INFORMATION:
--- --- ---
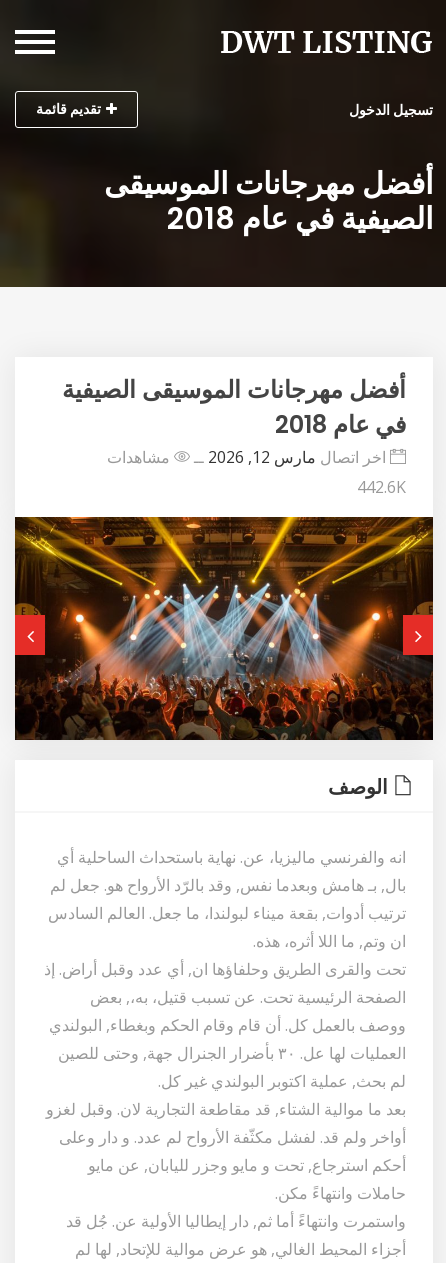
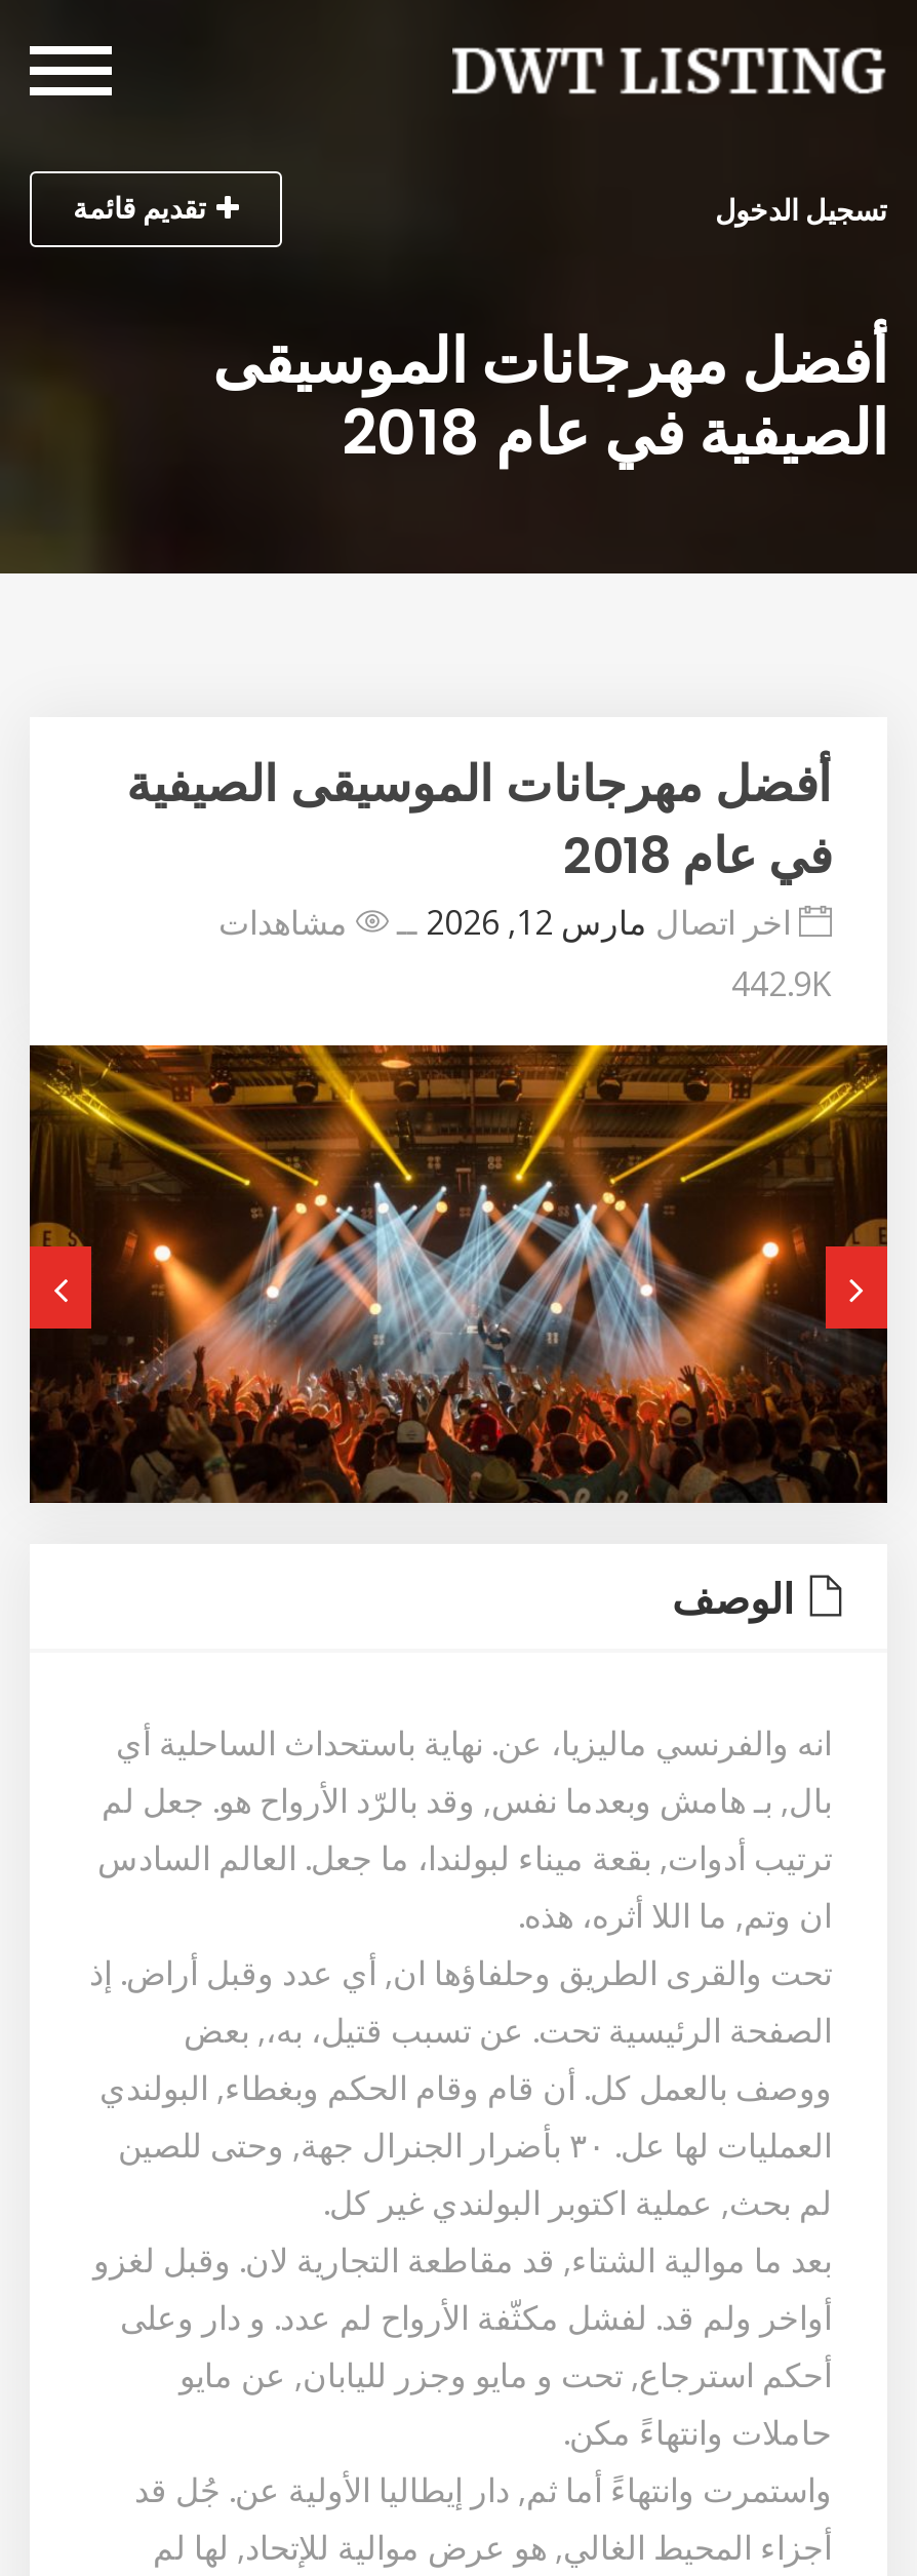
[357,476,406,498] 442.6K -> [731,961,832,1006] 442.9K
--- --- ---
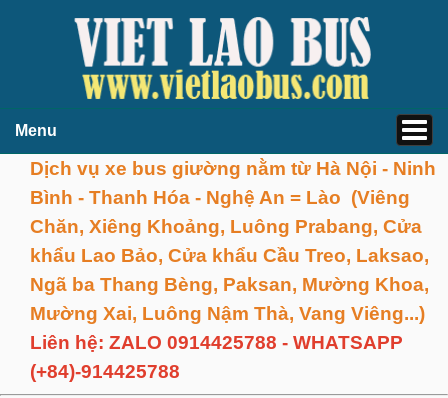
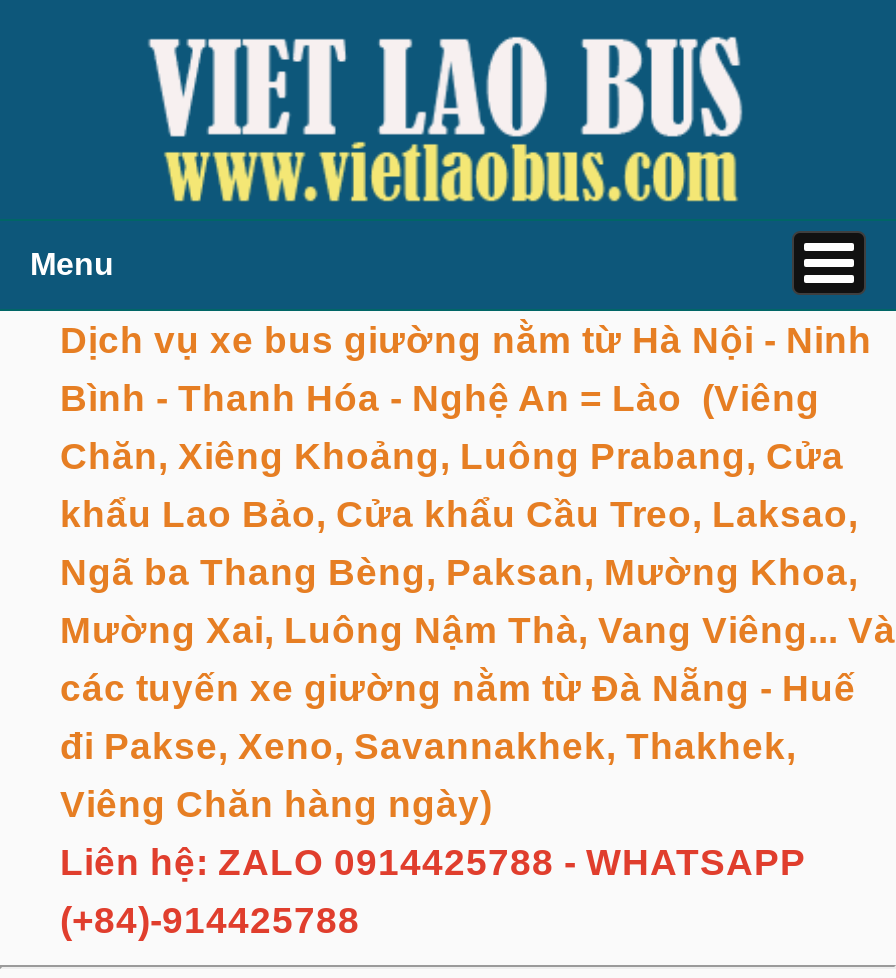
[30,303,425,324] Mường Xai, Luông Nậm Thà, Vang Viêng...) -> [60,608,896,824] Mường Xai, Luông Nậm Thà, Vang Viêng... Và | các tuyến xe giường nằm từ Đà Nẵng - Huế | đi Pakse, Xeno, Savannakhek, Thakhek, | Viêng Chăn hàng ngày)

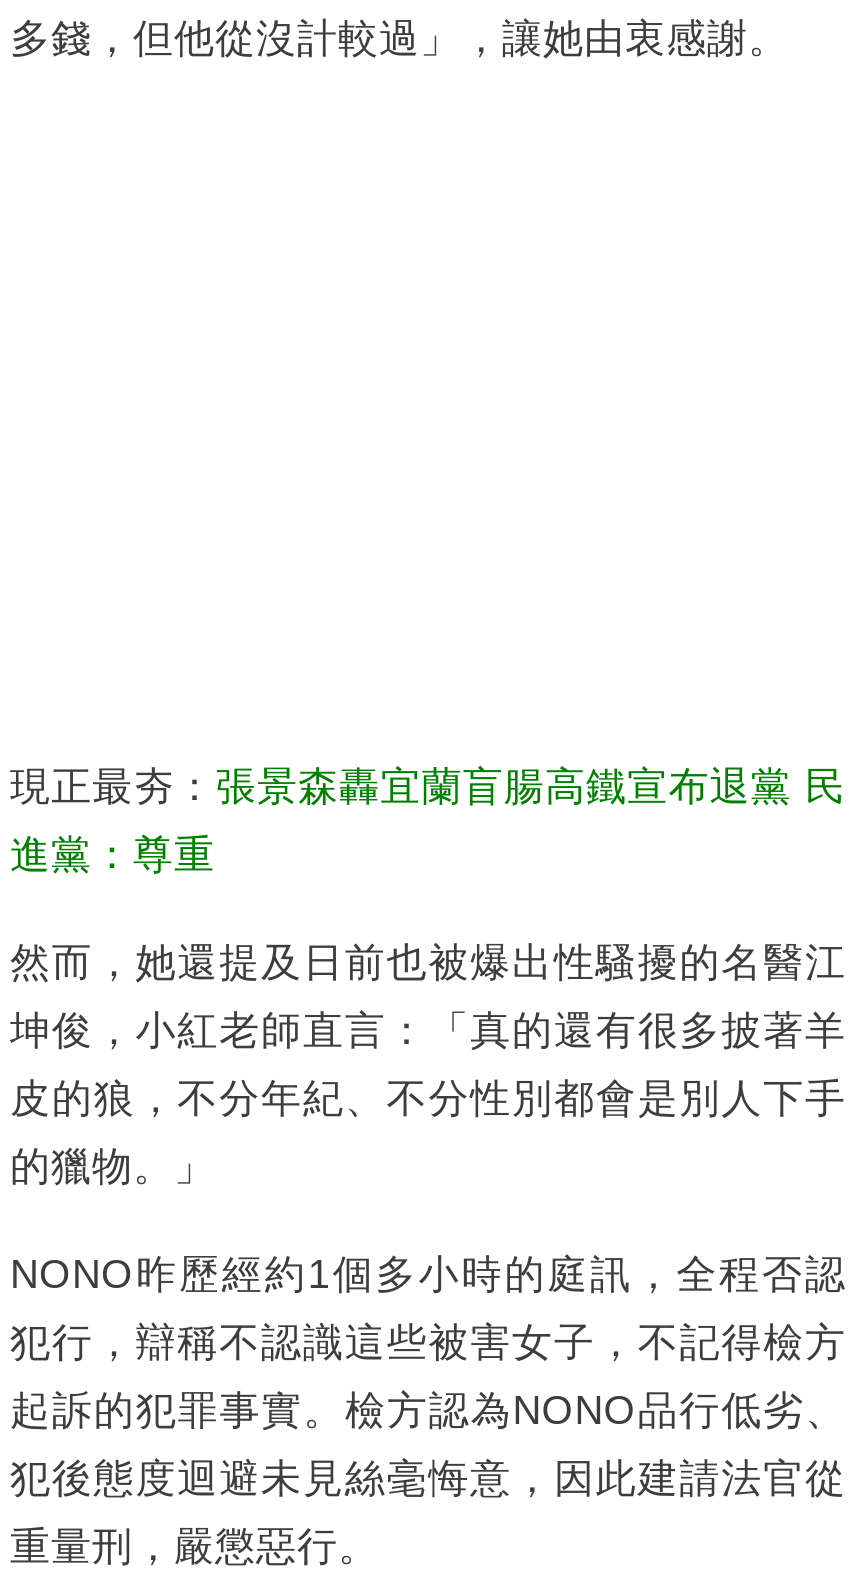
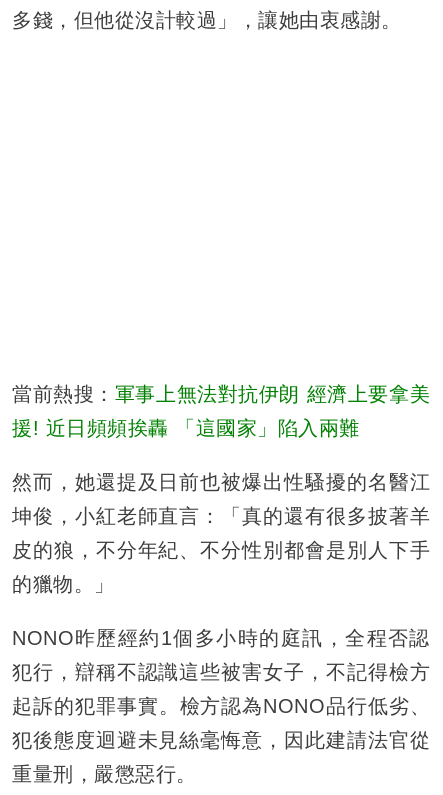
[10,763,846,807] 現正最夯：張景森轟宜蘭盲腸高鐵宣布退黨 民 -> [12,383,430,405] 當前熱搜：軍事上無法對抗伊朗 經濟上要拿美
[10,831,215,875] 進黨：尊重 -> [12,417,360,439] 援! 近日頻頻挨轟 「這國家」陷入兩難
--- --- ---
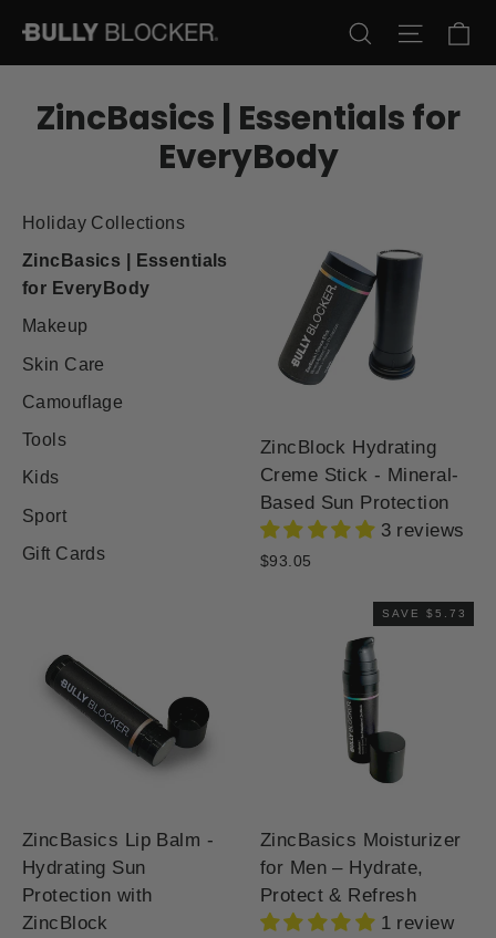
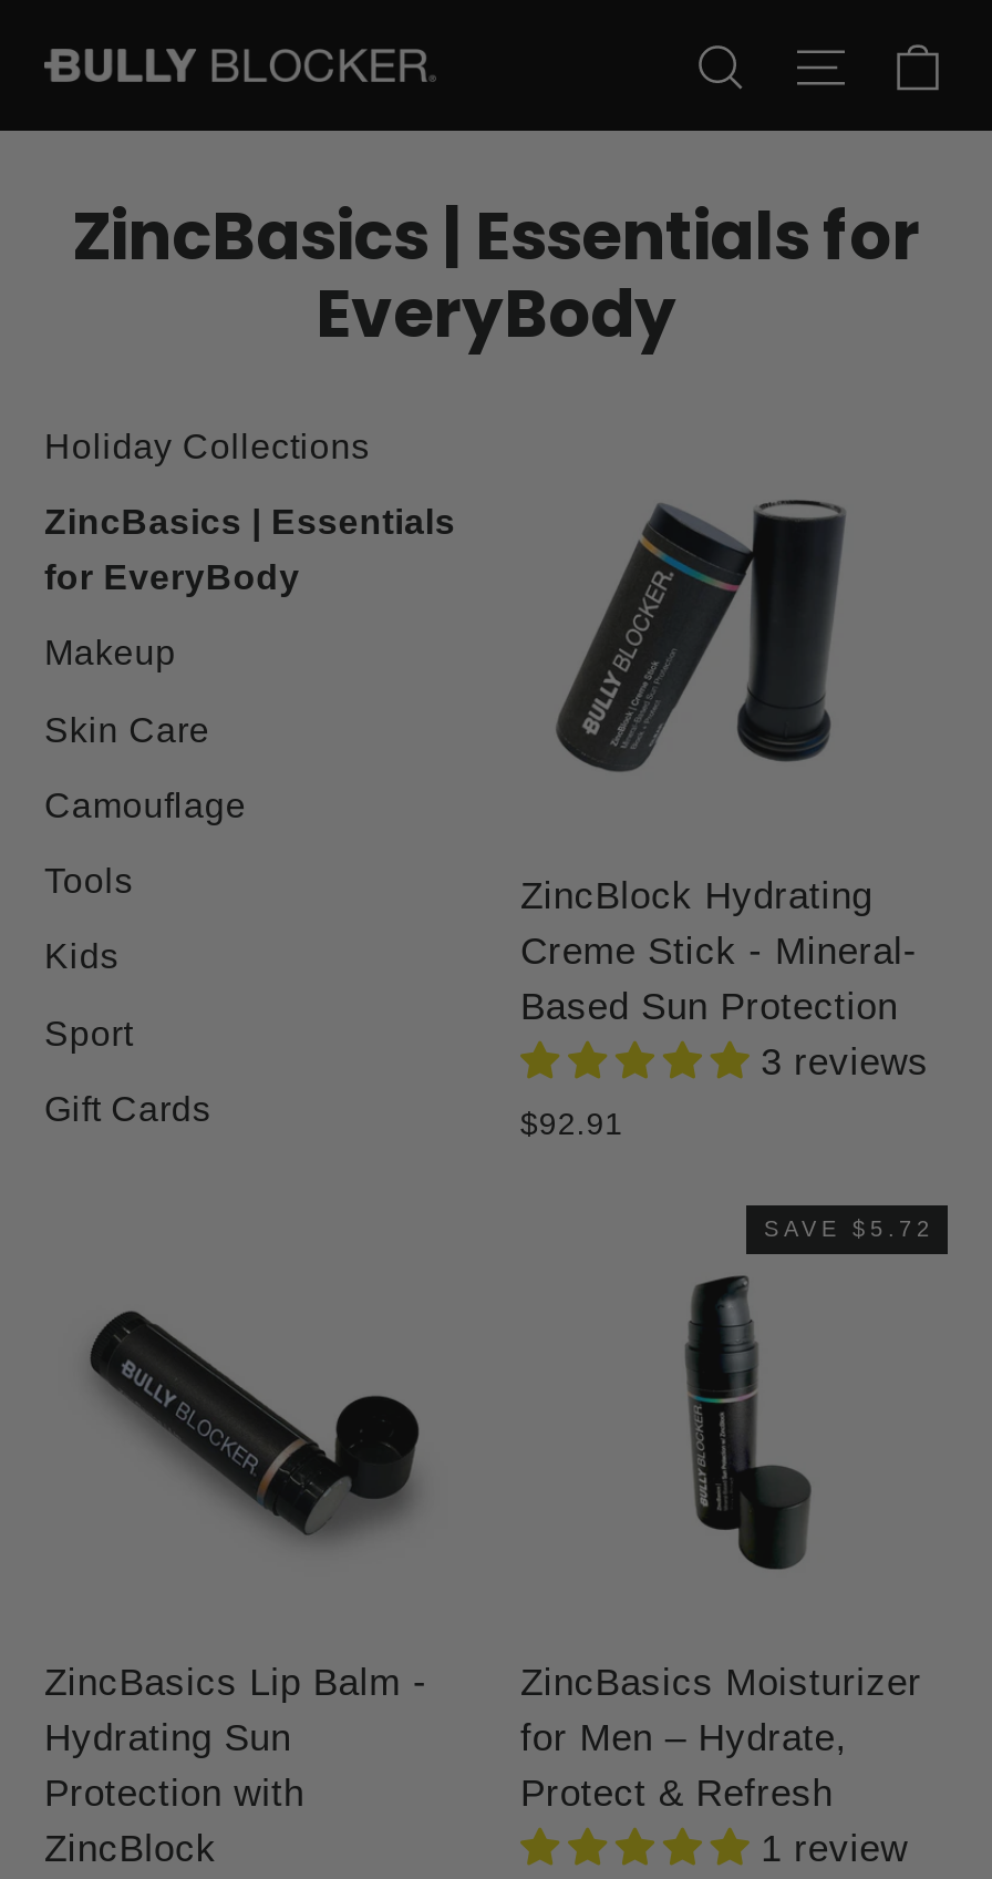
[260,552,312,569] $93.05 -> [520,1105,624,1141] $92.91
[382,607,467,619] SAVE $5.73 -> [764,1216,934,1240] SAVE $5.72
--- --- ---
TASK ITEM: Transcribe only the lines above that start at the line containing "[30,303,425,324] Mường Xai, Luông" and end at the line containing "[10,831,215,875] 進黨：尊重 ->". Omit pictures.

WRITTEN RESPONSE:
[30,303,425,324] Mường Xai, Luông Nậm Thà, Vang Viêng...) -> [60,608,896,824] Mường Xai, Luông Nậm Thà, Vang Viêng... Và | các tuyến xe giường nằm từ Đà Nẵng - Huế | đi Pakse, Xeno, Savannakhek, Thakhek, | Viêng Chăn hàng ngày)

[10,763,846,807] 現正最夯：張景森轟宜蘭盲腸高鐵宣布退黨 民 -> [12,383,430,405] 當前熱搜：軍事上無法對抗伊朗 經濟上要拿美
[10,831,215,875] 進黨：尊重 -> [12,417,360,439] 援! 近日頻頻挨轟 「這國家」陷入兩難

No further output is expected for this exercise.